Sasha is known to have studied Mandarin at school, famously testing out her skills as a nine-year-old on the former Chinese President Hu Jintao at a 2011 state dinner, whom she greeted with a 'Ni hao'. China will very likely want to hear if her skills have improved.
However the trip is already raising questions at home over whether Mrs Obama can really carry her assiduously non-political style into an arena as politically charged as US-China relations.
Categorised as an "official visit" on the White House website, Mrs Obama's East Wing staff are at pains to present it as a trip just like any other she has undertaken to Mexico, India or South Africa, inviting schoolchildren across America to email questions which Mrs Obama will answer in a daily blog.
"During my trip, I'll be visiting a university and two high schools in Beijing and Chengdu (which are two of China's largest cities)," she wrote, "I'll be talking with students about their lives in China and telling them about America and the values and traditions we hold dear."

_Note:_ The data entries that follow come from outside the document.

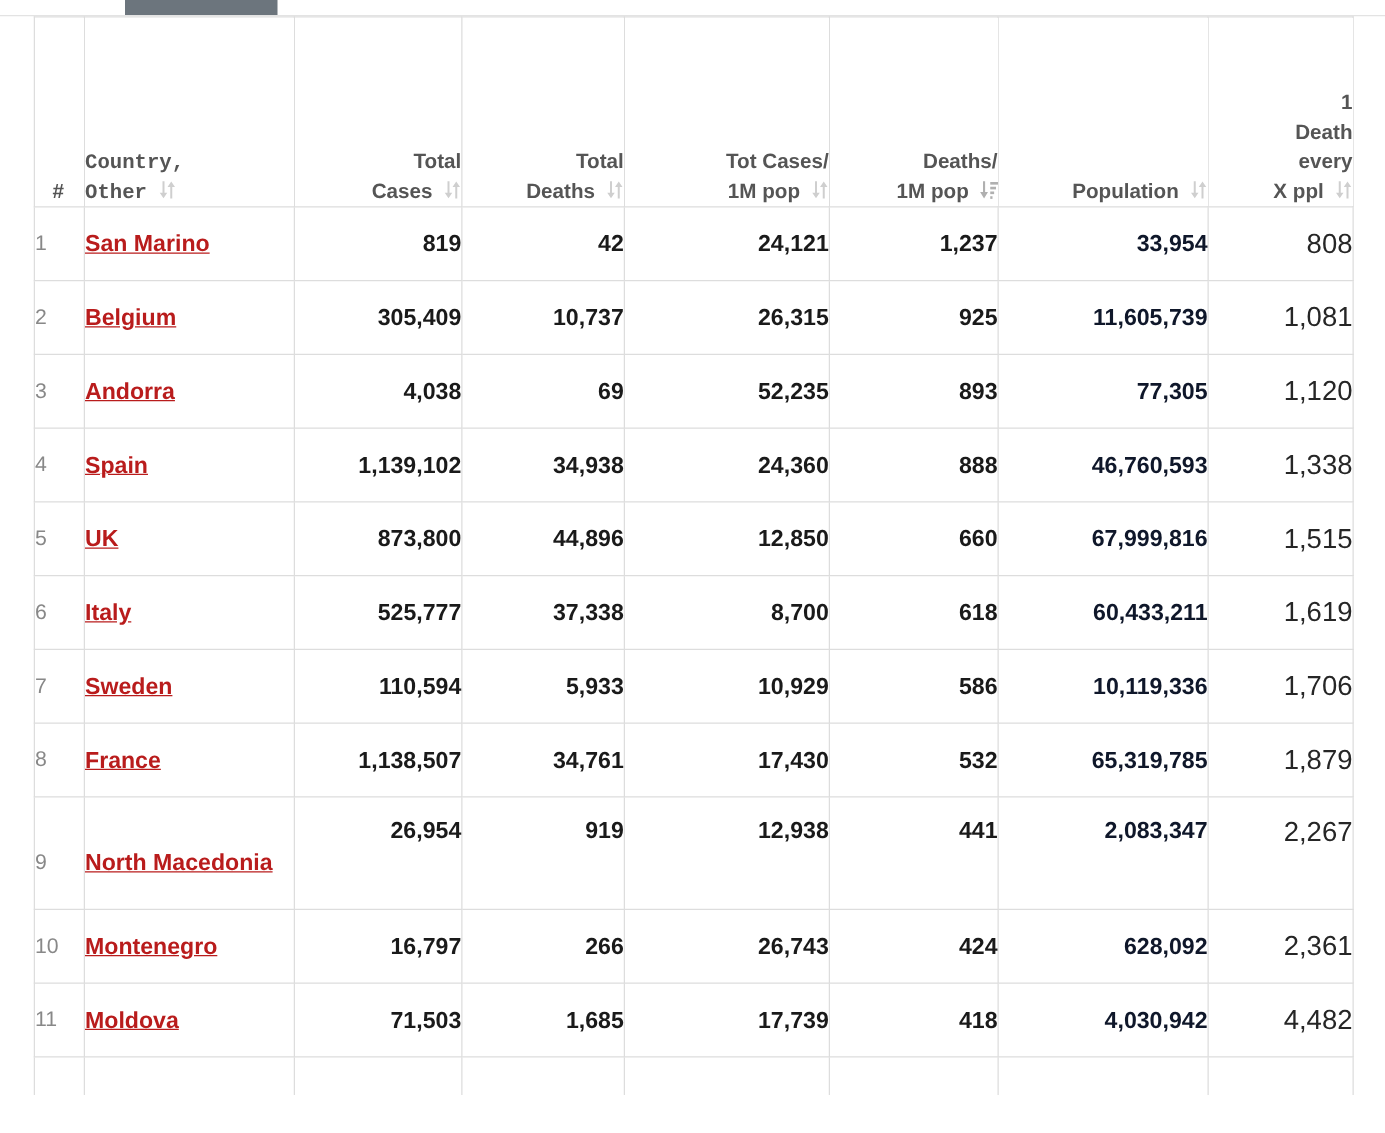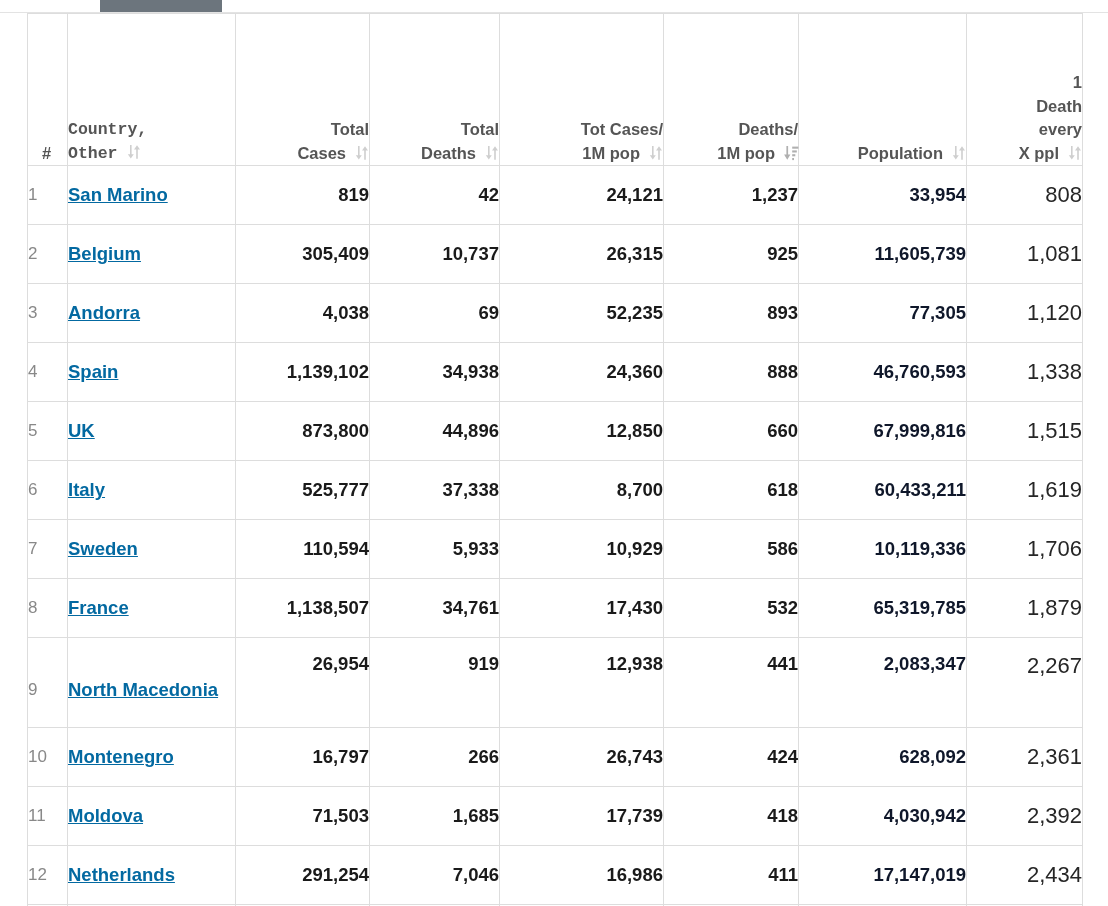--- a/index.html
+++ b/index.html
@@ -144,7 +144,7 @@
   tbody tr.tall td.cell-country { vertical-align: middle; }
 
   td.cell-country a {
-    color: #0369a1;
+    color: #b91c1c;
     text-decoration: underline;
     font-weight: bold;
     font-size: 18.5px;

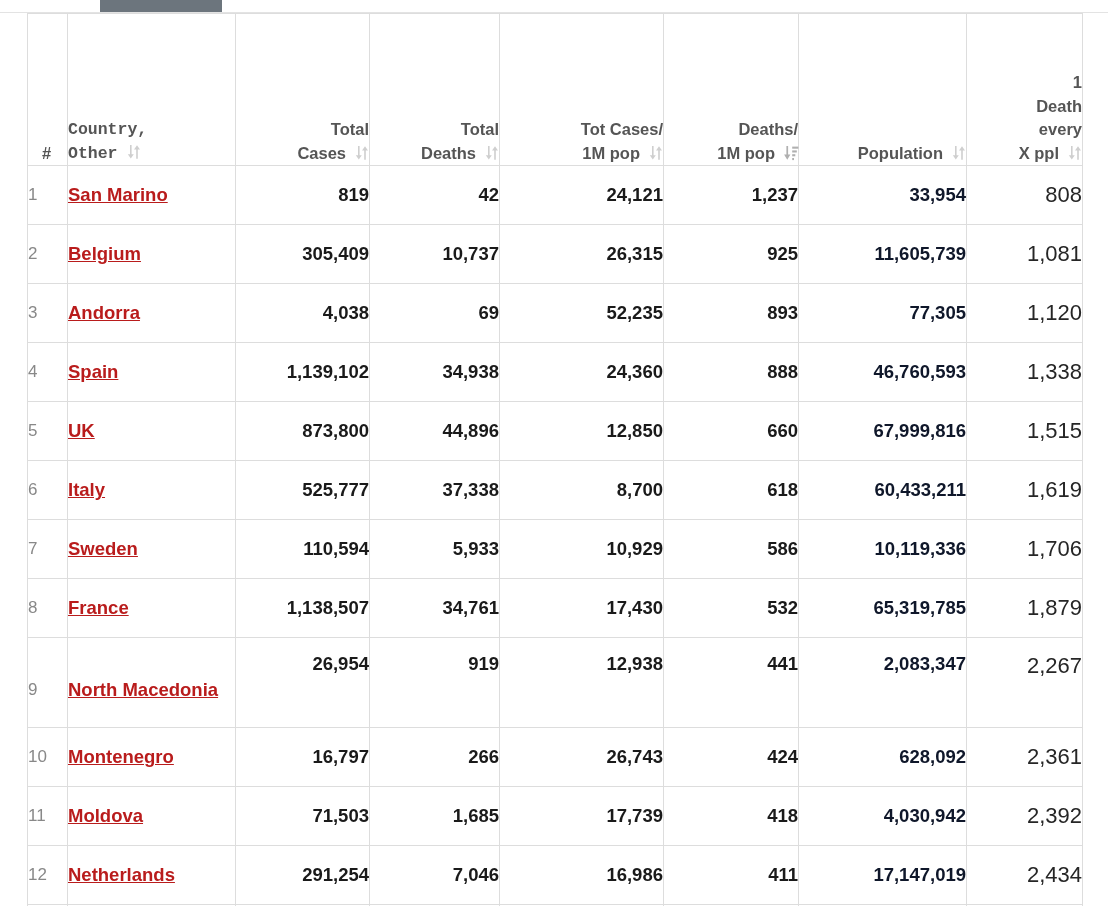--- a/index.html
+++ b/index.html
@@ -345,7 +345,7 @@
             <td>17,739</td>
             <td>418</td>
             <td class="cell-pop">4,030,942</td>
-            <td class="cell-ratio">2,392</td>
+            <td class="cell-ratio">4,482</td>
           </tr>
           <tr>
             <td class="cell-num">12</td>

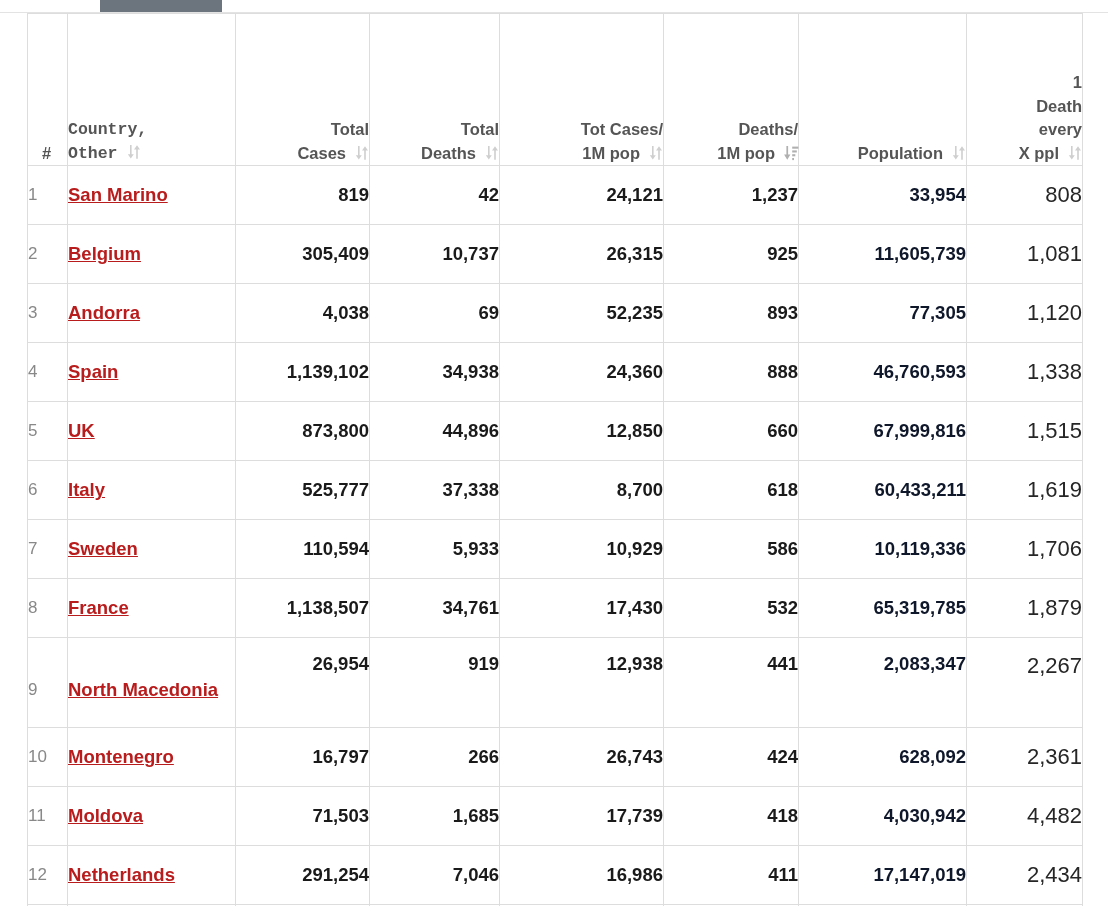--- a/index.html
+++ b/index.html
@@ -347,16 +347,6 @@
             <td class="cell-pop">4,030,942</td>
             <td class="cell-ratio">4,482</td>
           </tr>
-          <tr>
-            <td class="cell-num">12</td>
-            <td class="cell-country"><a href="#">Netherlands</a></td>
-            <td>291,254</td>
-            <td>7,046</td>
-            <td>16,986</td>
-            <td>411</td>
-            <td class="cell-pop">17,147,019</td>
-            <td class="cell-ratio">2,434</td>
-          </tr>
           <tr class="partial">
             <td>&nbsp;</td>
             <td>&nbsp;</td>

Mrs Obama's decision to try and look past the difficult politics has drawn some unflattering comparisons with her two most recent predecessors, Laura Bush and Hillary Clinton, who both used their positions to raise the profile of universal rights.
Mrs Obama's trip takes place against the backdrop of a difficult nine months in US-China relations in which many of the hopes expressed at the California summit at Sunnylands – billed as a chance to reset relations with a new Chinese president – proved overstated.